In retrospect, 1989 led to the near-universal adoption of capitalism, but the same can't be said of democracy. Indeed, by switching from Communist economics to capitalism -- albeit a state-controlled kind that Adam Smith wouldn't recognize -- China and Russia have adopted "a far more efficient brand of authoritarianism" than they had during the Cold War, says Prof. Gat.

Other political scientists say it is too early to tell whether the two powers really represent an alternative path of development to the West.

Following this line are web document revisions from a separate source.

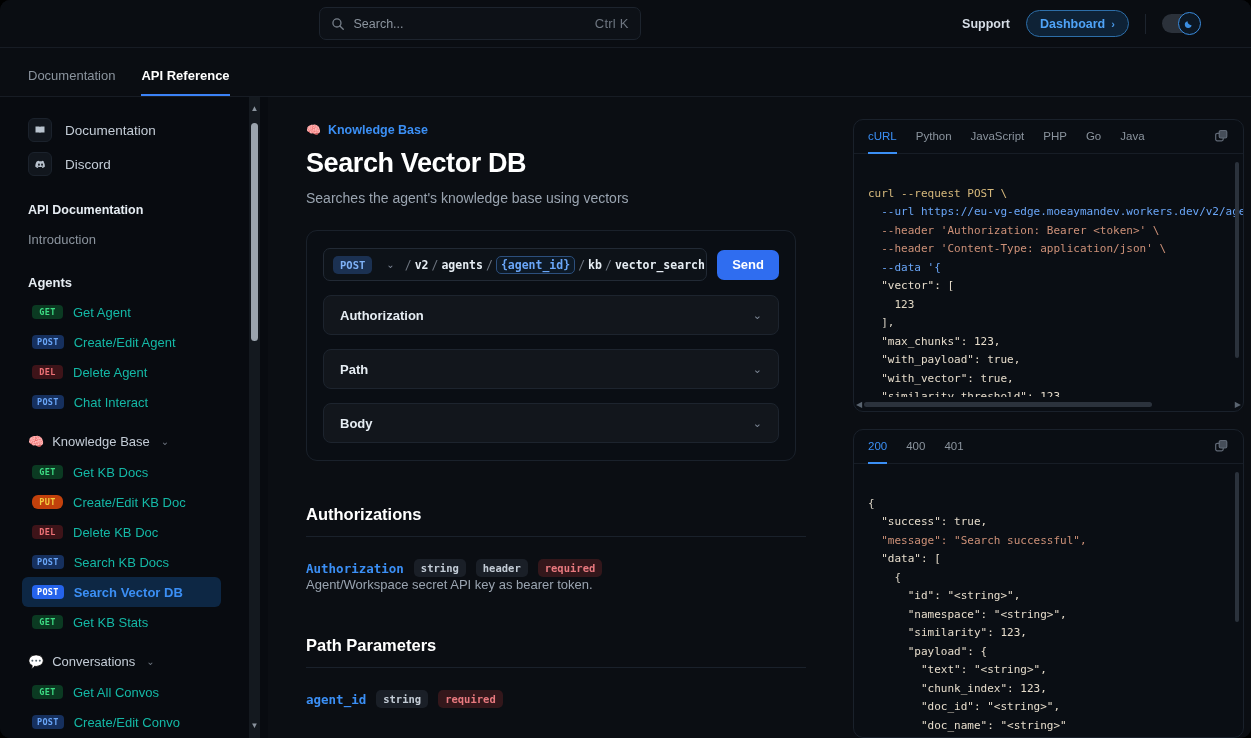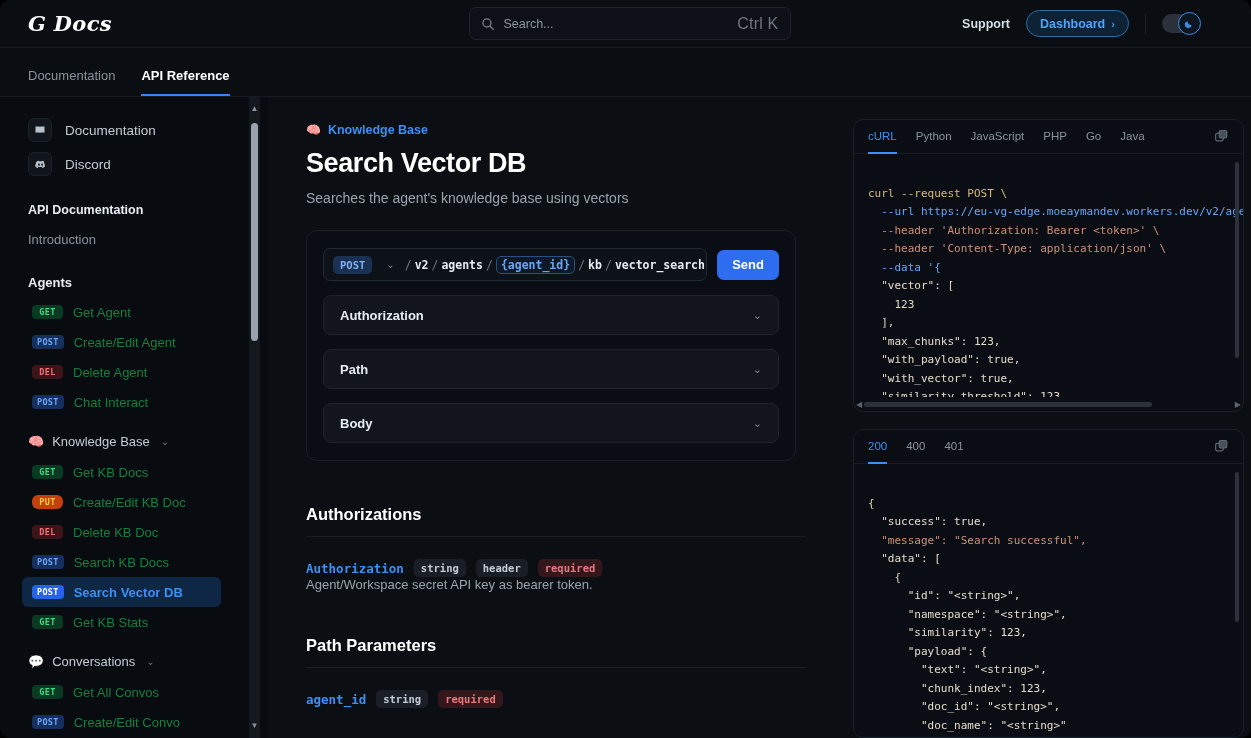"G Docs" div.brand { html: <div>G Docs</div> -> none }
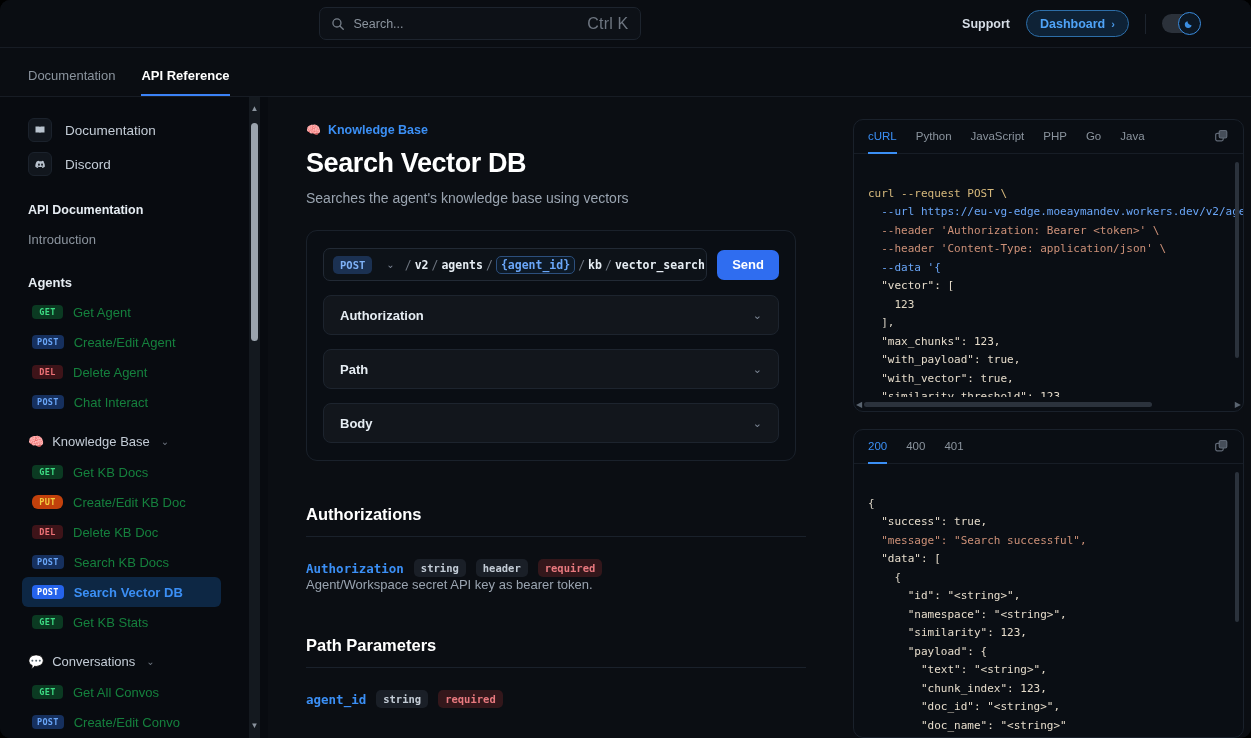"Ctrl K" .searchbox .s-kbd { font-size: 16px -> 13px }
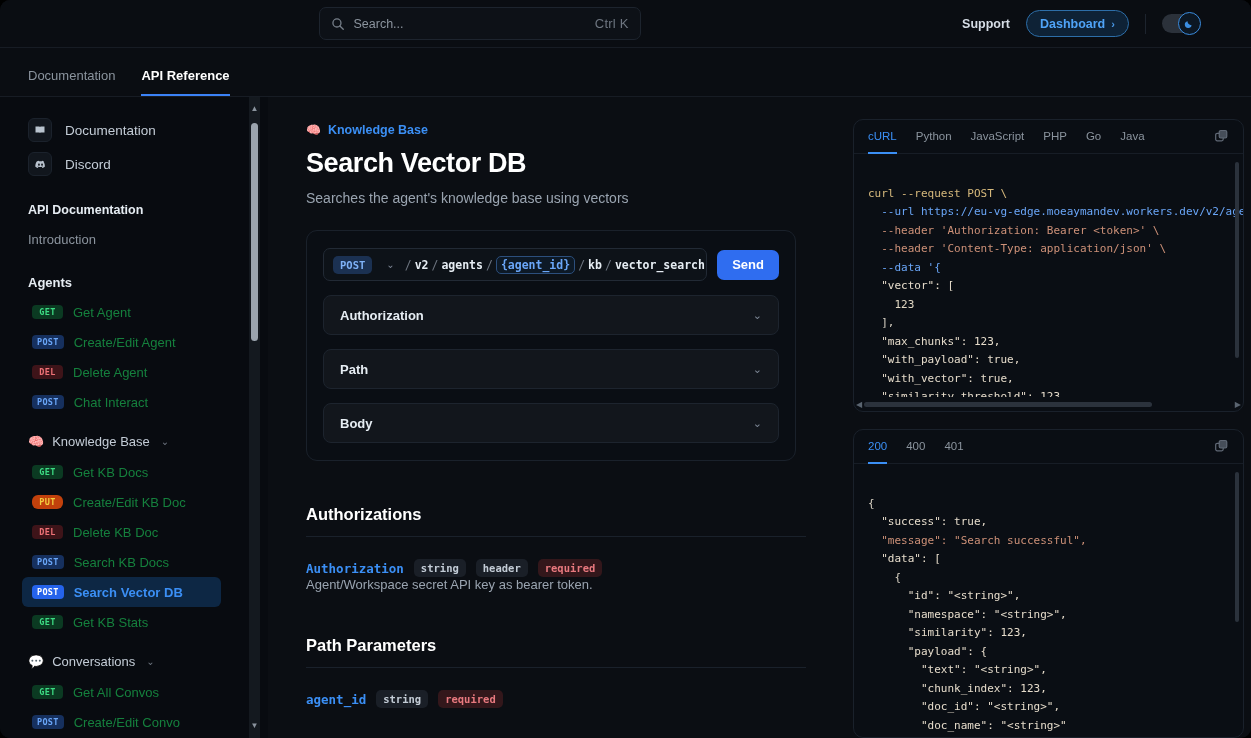"Get Agent" .sb-item .lbl { color: #15803d -> #14b8a6 }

"It is by no means certain that China can maintain its existing structure of power," says Niall Ferguson, an economic historian who teaches at Harvard Business School. What's more, today's Russia may be growing more assertive, but it's still a far weaker power than the Soviet Union that preceded it, while two of the major emerging economies -- India and Brazil -- are in the democratic camp, Prof. Ferguson points out.
Foreign Policy, Sept 29, 2009: Jeffrey Wasserstrom says that the fall of the Berlin Wall may have been the best thing to have ever happened to the Chinese Communist Party, in the article, "The autocrats' learning curve"
China, unlike the Eastern European states, had early warning that its regime was about to fall; the entire world seemed to know it. That sense of urgency made Chinese leaders avid students of the Soviet Union's downfall. The CCP charged official think tanks with discovering the keys to maintaining a monopoly on power, while avoiding the fate of erstwhile counterparts in Budapest, Bucharest, Prague, and Moscow.

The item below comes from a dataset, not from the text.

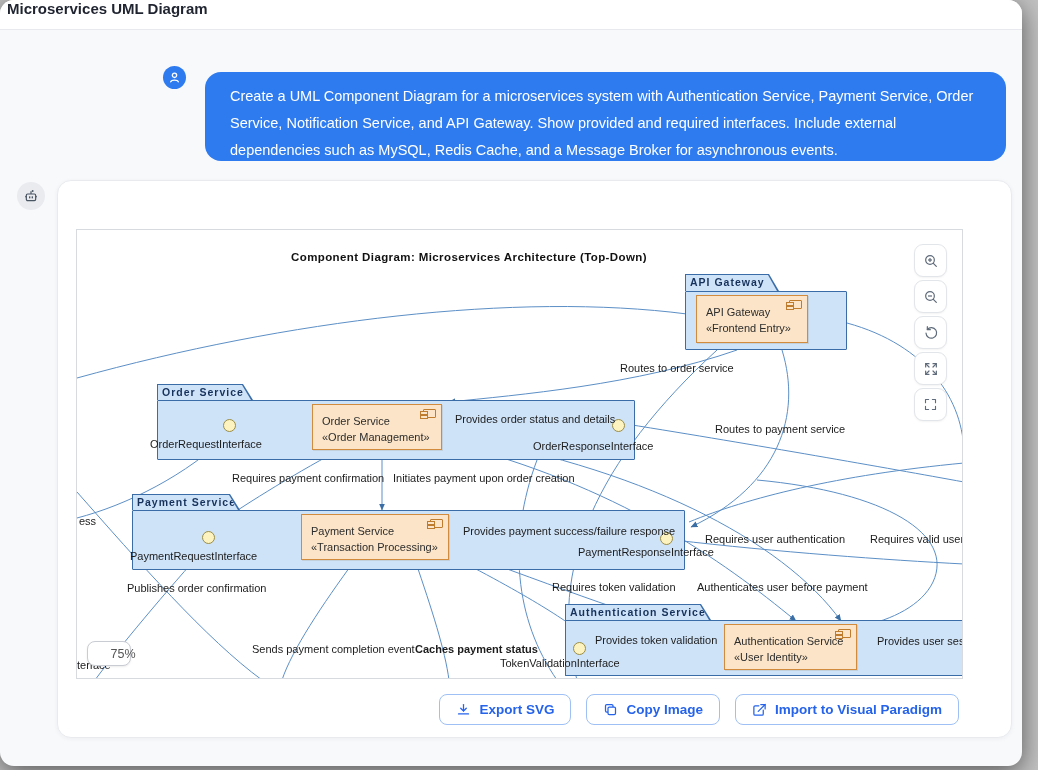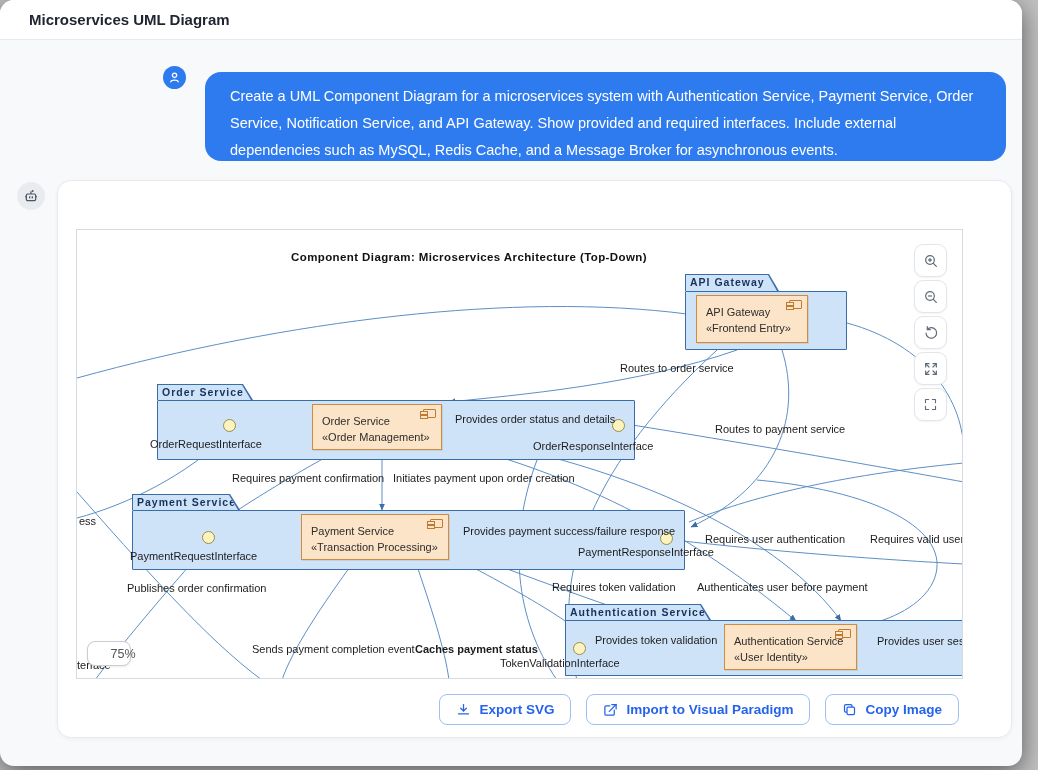"Microservices UML Diagram" .titlebar { align-items: center -> none; height: 40px -> 30px; padding-left: 29px -> 7px }
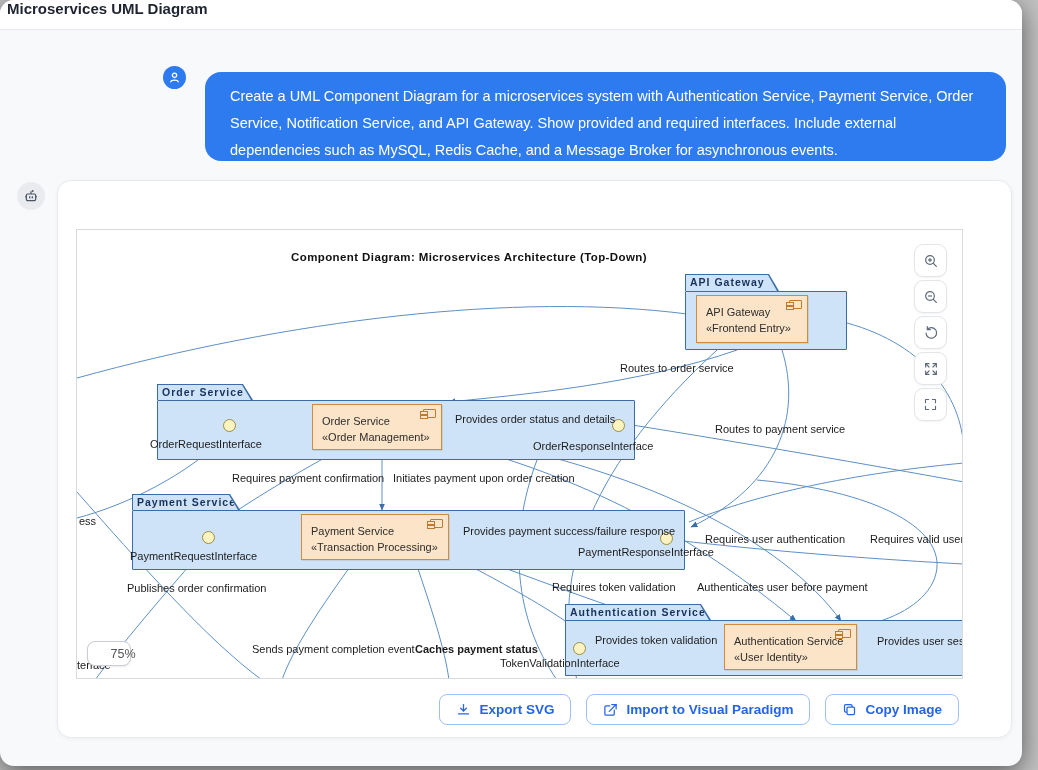"Import to Visual Paradigm" div.fbtn { order: before "Copy Image" -> after "Copy Image" }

What did the Chinese researchers learn? First, that Europe's 1989 unrest was fueled by patriotism -- a desire to rid their countries of regimes imposed from outside. Protesters in Europe also had a potent mix of economic and political grievances. Those in charge had claimed that Marxist regimes could compete with capitalist ones in material terms, but the night-and-day contrast between the creature comforts available on the two sides of the wall revealed the hollowness of this boast. Finally, Eastern Europe's movements spread quickly because nearly everyone -- regardless of their class -- felt they were in the same boat. The only meaningful social divide was between a small privileged coterie of corrupt officials and the rest. And the rest was pretty much everyone.
The Economist, Nov 5, 2009: The magazine revisits the confusion that prevailed in the echelons of power in China in the aftermath of the events in Europe in 1989. It credits Deng Xiaoping for guiding the party through the most severe challenge it ever faced, by advising the leadership "Keep calm and carry on".
In late 1989 China’s anxiety was so profound and its diplomacy in such confusion that it was difficult to imagine it would ever come to terms with the new world order. Fresh unrest seemed unavoidable. It was far from certain that Jiang Zemin, a little known leader who had been appointed party chief in the wake of the Tiananmen Square unrest, was on firm ground.

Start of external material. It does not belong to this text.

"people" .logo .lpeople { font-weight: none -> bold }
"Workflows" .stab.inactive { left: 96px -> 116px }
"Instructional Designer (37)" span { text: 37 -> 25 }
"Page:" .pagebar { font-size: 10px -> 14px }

China’s dogged insistence that nothing untoward was happening in eastern Eur ope ensured that its awakening would be harsh. In early October 1989, even after thousands of East Germans had fled their country, China sent a senior leader to East Germany’s official celebration of four decades of communism (a “glorious” 40 years, the People’s Daily called it). East Germany’s 77-year-old leader, Erich Honecker, was a conservative much respected by China’s own gerontocrats, and a backer of the crackdown in Tiananmen. His resignation that October was appalling to them.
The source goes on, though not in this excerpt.